PROVIDED INFORMATION
____________
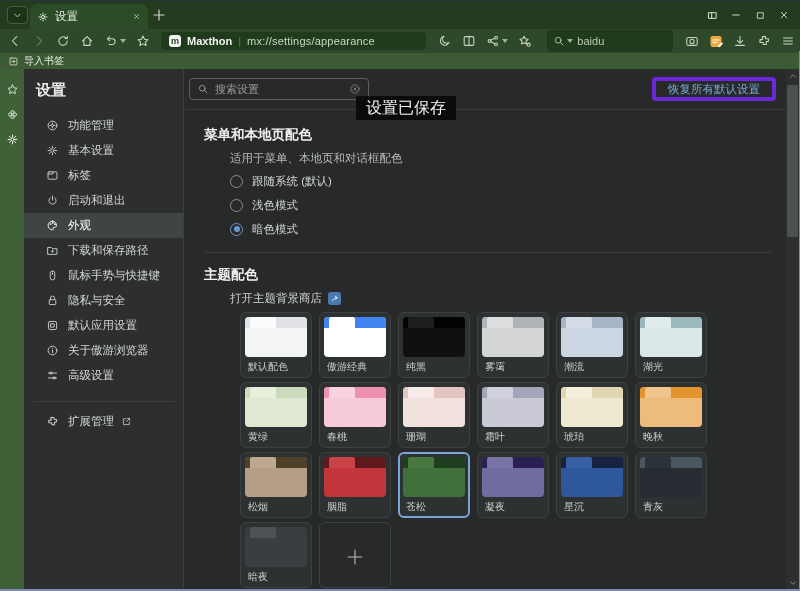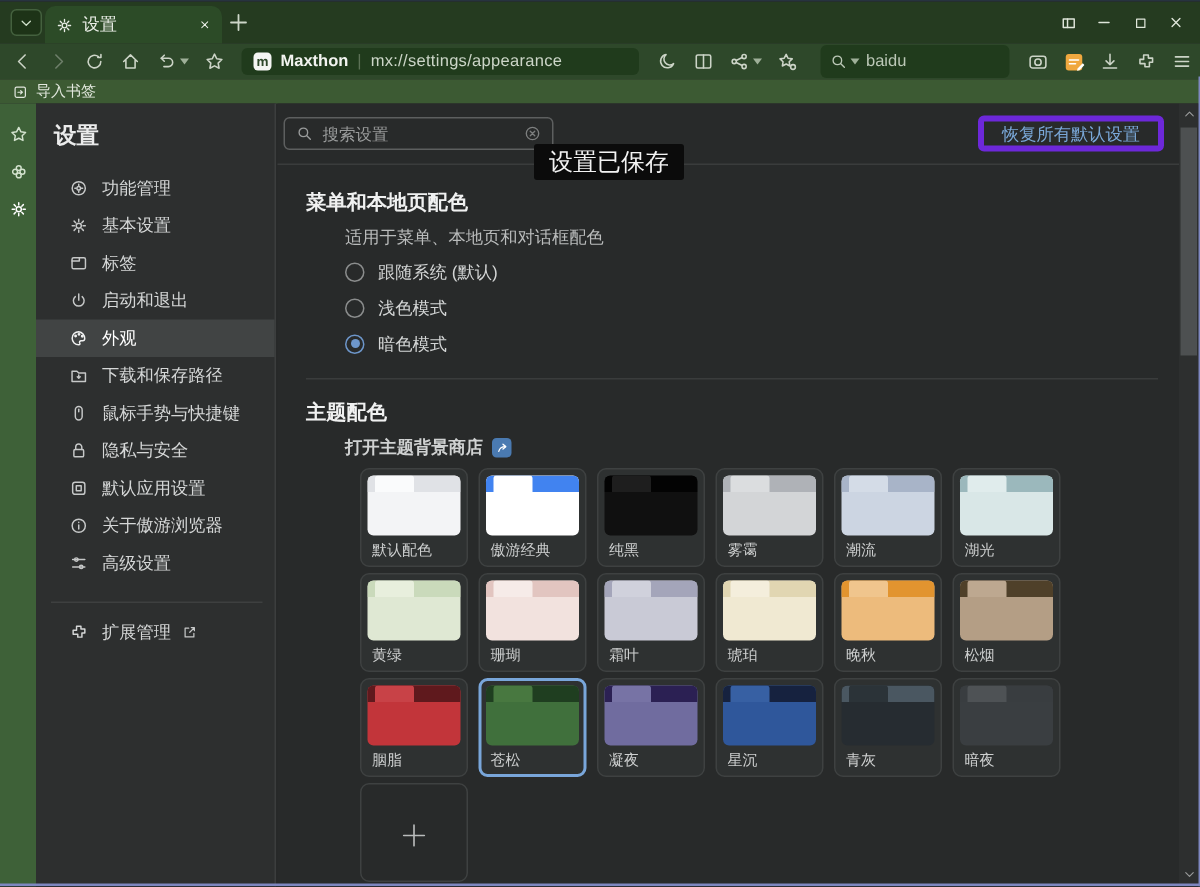"打开主题背景商店" #store-row .sl { font-weight: bold -> normal }
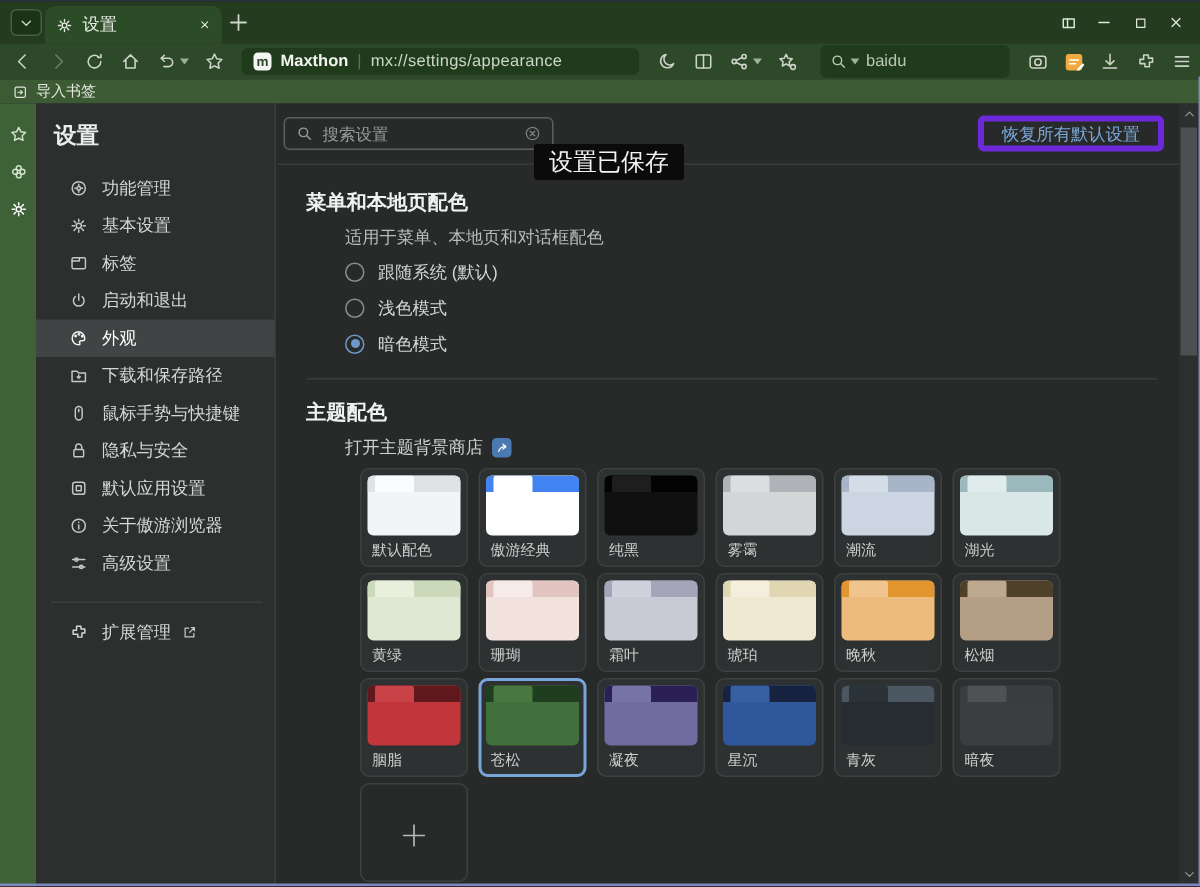"春桃" div.tile { html: none -> <div> <div> <div></div> <div></div> </div> <div>春桃</div> </div> }
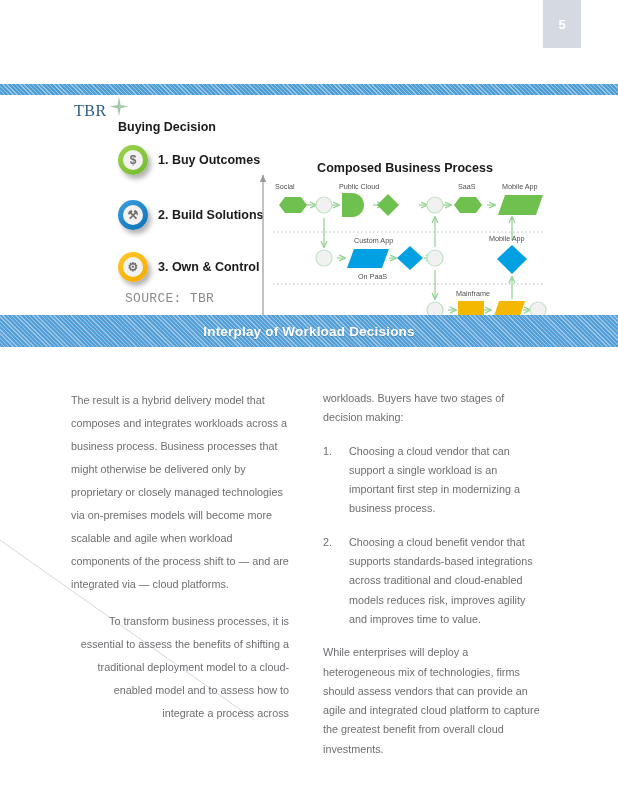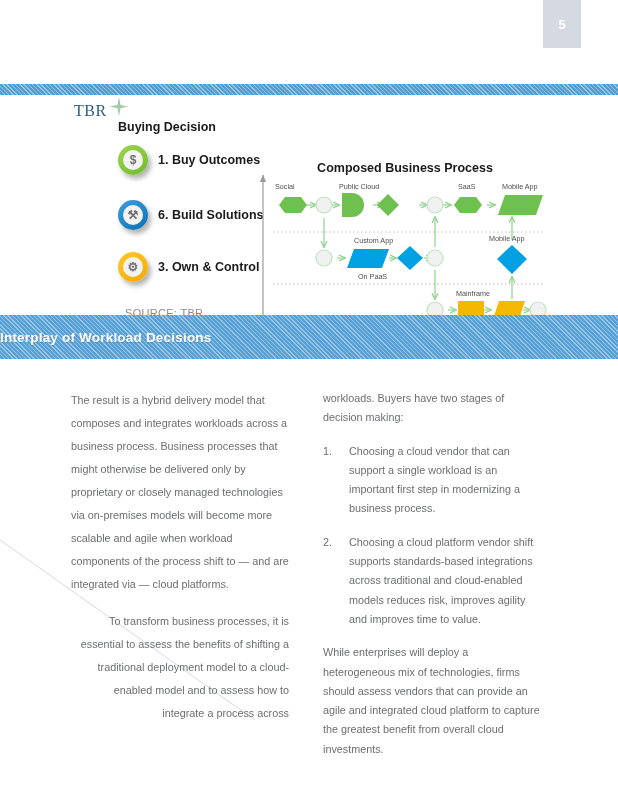"6. Build Solutions" div.decision-label { text: 6 -> 2 }
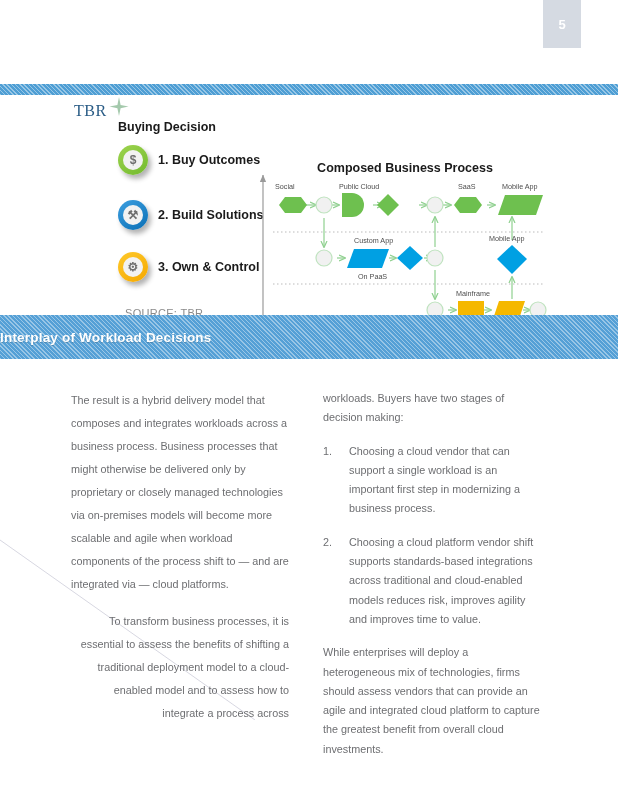"SOURCE: TBR" .source-note { font-family: none -> Liberation Mono, monospace; font-size: 11px -> 13px; top: 212px -> 196px }
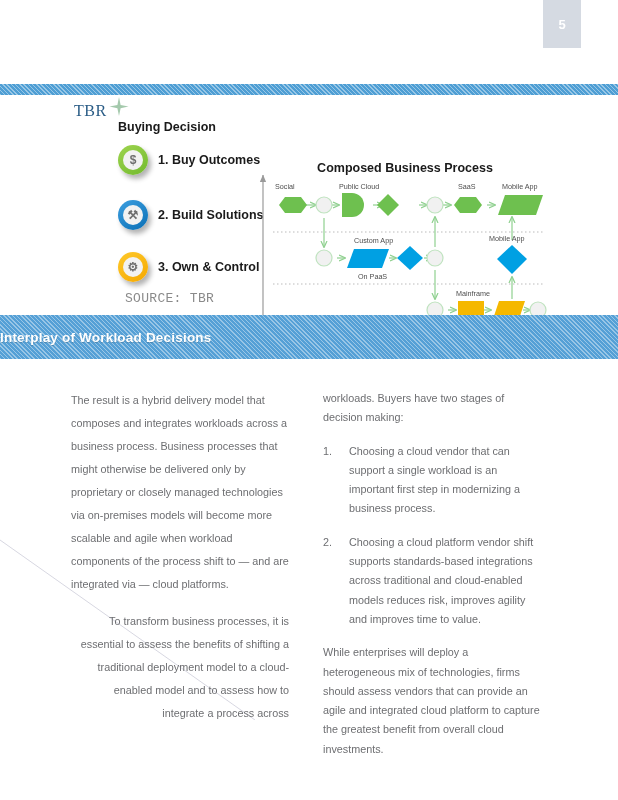"Interplay of Workload Decisions" .banner { height: 44px -> 32px; justify-content: flex-start -> center }
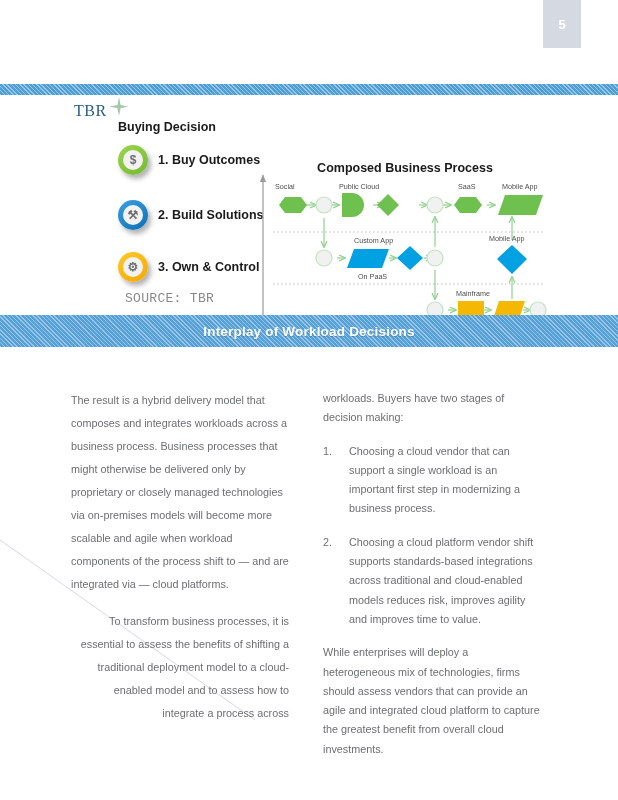"Choosing a cloud platform vendor" span { text: platform vendor shift -> benefit vendor that }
____________
Without any pictures, write out the lines running from the one containing "height: 44px ->" through the end of the listing above, both included, exactly as given.

"Interplay of Workload Decisions" .banner { height: 44px -> 32px; justify-content: flex-start -> center }
"Choosing a cloud platform vendor" span { text: platform vendor shift -> benefit vendor that }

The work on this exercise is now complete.